It’s a Hollywood cliche because it’s true: Dying is easy. Comedy is hard.
Comedians making drama? Apparently, that’s easy-peasy-Oscars-pleasey. There are plenty of comedy filmmakers who tried their hands at drama and scooped up little gold trophies for their trouble.
Anchorman’s Adam McKay was Oscar-nominated for Best Director for Vice; he won the screenwriting Academy Award for The Big Short. Todd Phillips went from the crotch-scratching humor of Old School and The Hangover to directing Joaquin Phoenix’s coal-black, Oscar-winning turn in The Joker. Even Peter (Dumb and Dumber) Farrelly directed Best Picture winner Green Book. (He and his brother should have won for Kingpin.)
But try to go the other way? Hoo boy. Just because you can direct possibly the best movie ever in The Godfather doesn’t mean you can pull off a Robin Williams comedy. Let’s take a look at four of the most celebrated directors ever -- and how they tripped over the camera when they tried to make us laugh.
Steven Spielberg broke a lot of furniture to make 1941
When Spielberg decided to took a stab at comedy, he was coming off one of the greatest starts to a directing career in movie history, knocking out Jaws and Close Encounters of the Third Kind back to back. Dude could do whatever he wanted.
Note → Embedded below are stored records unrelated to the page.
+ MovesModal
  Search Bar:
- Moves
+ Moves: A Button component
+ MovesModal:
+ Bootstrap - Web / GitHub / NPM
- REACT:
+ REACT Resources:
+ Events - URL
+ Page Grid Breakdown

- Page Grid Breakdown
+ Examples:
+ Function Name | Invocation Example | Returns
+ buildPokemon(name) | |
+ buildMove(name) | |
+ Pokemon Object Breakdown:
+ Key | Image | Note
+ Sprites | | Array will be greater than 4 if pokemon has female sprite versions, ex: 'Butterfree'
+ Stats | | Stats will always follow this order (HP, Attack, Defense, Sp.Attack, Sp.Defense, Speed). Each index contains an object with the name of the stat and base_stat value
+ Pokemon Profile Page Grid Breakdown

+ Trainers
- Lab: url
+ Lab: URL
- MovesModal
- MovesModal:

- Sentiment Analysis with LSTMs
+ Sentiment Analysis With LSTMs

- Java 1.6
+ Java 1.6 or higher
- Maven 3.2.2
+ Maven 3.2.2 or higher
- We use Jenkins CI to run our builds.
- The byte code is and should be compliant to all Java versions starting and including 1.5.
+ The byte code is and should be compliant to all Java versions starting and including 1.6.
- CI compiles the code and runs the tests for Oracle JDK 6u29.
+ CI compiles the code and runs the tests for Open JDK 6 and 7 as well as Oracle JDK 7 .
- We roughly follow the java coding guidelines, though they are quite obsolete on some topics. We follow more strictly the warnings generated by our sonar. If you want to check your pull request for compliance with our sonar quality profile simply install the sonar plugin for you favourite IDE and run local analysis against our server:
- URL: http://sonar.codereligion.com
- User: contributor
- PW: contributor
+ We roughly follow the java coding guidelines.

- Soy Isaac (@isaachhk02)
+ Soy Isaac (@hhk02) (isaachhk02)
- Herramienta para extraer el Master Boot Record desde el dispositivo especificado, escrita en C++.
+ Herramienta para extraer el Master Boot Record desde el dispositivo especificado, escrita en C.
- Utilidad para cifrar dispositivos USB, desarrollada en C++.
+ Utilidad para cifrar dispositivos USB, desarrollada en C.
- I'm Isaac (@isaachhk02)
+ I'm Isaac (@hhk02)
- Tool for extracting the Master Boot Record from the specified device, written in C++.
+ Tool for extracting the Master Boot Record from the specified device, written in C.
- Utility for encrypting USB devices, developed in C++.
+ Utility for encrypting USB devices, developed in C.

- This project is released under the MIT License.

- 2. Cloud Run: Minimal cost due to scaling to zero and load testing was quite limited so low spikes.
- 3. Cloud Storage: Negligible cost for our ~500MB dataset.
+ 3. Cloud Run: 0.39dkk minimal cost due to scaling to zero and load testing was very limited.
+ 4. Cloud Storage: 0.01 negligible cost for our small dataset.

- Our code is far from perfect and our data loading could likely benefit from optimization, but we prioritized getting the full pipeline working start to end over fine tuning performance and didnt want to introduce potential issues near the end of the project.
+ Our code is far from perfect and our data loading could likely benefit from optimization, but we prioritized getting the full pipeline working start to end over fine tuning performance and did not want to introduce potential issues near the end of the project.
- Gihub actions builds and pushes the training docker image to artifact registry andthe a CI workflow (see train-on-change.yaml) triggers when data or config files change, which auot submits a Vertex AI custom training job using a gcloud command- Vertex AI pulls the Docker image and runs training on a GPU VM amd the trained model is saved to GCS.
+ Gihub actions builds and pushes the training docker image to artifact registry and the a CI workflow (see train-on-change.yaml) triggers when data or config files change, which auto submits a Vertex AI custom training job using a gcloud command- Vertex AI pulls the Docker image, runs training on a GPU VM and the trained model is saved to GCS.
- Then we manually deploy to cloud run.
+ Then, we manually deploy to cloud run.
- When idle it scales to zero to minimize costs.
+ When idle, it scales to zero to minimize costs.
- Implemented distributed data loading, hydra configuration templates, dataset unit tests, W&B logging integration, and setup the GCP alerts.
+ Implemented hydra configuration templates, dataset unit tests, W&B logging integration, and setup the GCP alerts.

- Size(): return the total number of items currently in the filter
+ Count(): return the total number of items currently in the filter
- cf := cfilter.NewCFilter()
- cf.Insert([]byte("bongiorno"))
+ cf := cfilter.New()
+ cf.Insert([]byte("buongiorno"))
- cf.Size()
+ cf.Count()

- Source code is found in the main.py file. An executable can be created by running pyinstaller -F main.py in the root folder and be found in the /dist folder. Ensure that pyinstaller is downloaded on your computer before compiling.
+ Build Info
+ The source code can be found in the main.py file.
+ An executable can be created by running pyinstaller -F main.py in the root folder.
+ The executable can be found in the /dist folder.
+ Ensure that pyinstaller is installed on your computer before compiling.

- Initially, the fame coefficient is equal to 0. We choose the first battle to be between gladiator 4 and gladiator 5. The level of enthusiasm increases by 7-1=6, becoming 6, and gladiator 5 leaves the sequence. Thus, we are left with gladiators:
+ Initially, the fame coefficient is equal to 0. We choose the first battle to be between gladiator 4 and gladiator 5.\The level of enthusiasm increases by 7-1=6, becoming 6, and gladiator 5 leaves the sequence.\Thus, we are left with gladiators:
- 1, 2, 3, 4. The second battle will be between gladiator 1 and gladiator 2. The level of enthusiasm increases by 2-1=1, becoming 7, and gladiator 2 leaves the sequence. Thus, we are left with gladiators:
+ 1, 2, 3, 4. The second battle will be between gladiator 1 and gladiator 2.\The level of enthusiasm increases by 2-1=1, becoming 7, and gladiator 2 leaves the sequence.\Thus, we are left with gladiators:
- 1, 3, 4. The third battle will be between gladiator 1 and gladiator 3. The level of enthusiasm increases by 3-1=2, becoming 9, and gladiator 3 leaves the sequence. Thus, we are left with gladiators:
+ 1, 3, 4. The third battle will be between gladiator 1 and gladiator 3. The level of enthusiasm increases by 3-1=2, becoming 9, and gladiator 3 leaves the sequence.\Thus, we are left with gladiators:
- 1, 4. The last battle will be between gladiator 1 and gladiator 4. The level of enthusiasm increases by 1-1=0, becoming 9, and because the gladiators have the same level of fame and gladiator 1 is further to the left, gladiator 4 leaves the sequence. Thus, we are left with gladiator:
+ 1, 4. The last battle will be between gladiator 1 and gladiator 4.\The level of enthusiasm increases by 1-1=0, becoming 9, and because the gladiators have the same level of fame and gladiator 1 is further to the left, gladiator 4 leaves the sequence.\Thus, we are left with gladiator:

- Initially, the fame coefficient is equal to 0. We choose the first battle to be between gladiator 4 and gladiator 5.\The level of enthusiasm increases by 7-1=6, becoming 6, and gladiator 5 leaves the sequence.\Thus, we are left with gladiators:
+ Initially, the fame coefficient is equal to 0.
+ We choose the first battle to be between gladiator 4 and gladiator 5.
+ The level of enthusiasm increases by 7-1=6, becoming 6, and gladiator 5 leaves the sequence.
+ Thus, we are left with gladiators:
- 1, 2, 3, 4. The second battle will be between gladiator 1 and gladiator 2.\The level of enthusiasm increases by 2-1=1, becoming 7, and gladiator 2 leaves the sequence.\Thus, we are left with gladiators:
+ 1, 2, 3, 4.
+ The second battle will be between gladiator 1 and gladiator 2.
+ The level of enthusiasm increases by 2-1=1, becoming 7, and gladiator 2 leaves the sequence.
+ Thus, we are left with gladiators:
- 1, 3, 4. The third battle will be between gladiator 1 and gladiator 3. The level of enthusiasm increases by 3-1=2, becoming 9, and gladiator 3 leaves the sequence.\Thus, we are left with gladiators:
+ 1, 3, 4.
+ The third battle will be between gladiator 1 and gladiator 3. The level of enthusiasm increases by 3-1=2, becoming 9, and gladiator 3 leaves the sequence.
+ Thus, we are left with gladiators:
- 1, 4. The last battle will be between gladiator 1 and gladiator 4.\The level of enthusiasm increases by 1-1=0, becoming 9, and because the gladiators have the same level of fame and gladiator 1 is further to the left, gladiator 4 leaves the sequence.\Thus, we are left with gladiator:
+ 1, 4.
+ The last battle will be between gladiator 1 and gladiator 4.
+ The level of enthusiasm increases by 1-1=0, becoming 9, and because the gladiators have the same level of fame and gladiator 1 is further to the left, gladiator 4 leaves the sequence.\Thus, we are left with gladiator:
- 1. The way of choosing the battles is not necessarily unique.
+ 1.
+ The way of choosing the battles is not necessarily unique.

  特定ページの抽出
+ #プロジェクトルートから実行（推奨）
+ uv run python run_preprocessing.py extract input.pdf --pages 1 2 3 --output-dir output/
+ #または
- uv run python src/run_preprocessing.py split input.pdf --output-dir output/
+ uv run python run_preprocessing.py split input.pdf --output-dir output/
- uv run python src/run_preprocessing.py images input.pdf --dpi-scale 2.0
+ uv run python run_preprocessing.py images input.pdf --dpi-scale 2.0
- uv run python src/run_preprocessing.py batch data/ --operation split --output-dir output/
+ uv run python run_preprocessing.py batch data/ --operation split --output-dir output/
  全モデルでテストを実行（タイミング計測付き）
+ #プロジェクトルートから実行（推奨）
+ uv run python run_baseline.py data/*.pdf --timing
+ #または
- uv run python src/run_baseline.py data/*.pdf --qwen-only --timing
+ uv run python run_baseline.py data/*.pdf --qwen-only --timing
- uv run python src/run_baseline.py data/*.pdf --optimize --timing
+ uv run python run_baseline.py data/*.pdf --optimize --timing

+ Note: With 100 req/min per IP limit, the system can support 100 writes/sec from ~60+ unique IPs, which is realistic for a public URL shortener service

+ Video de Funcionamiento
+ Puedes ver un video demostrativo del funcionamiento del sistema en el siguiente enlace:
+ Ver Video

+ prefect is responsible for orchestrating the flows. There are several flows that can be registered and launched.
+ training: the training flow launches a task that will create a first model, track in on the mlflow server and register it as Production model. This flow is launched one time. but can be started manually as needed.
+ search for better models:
What he wanted, apparently, was 1941.
It was a weird choice, even in the moment. The comic screenplay was written by two college guys (who, among other things, would go on to write Back to the Future), imagining a panic in Los Angeles on the night that Pearl Harbor was attacked. Hilarity!
Need a clue that the script might have been a misfire from the get-go? “Originally we wanted to call 1941 ‘The Night The Jps Attacked,’” according to producer John Milius in Empire’s oral history of the film. “Or just plain J*ps.’”
Not that Spielberg set out to make a racist comedy. “I really thought it would be a great opportunity to break a lot of furniture and see a lot of glass shattering.”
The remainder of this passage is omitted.